__ACTIVITY__. Within the listing, each line that has the string "code" should be copied.

__INPUT FOR THIS TASK__.
★ ★ ★

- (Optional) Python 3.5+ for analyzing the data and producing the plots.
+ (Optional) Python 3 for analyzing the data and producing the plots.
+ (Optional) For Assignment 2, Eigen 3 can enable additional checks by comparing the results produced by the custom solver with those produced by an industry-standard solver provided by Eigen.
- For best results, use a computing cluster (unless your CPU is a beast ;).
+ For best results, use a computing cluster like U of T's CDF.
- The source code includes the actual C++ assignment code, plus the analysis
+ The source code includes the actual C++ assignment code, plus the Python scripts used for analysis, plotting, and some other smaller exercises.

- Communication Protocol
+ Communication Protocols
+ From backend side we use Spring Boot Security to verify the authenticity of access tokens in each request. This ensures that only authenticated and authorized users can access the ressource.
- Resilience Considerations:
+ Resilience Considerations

★ ★ ★

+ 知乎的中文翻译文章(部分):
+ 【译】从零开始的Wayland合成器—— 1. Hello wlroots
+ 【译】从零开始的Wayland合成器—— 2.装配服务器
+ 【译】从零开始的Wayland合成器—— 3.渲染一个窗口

★ ★ ★

__EXPECTED ANSWER__.
- The source code includes the actual C++ assignment code, plus the analysis
+ The source code includes the actual C++ assignment code, plus the Python scripts used for analysis, plotting, and some other smaller exercises.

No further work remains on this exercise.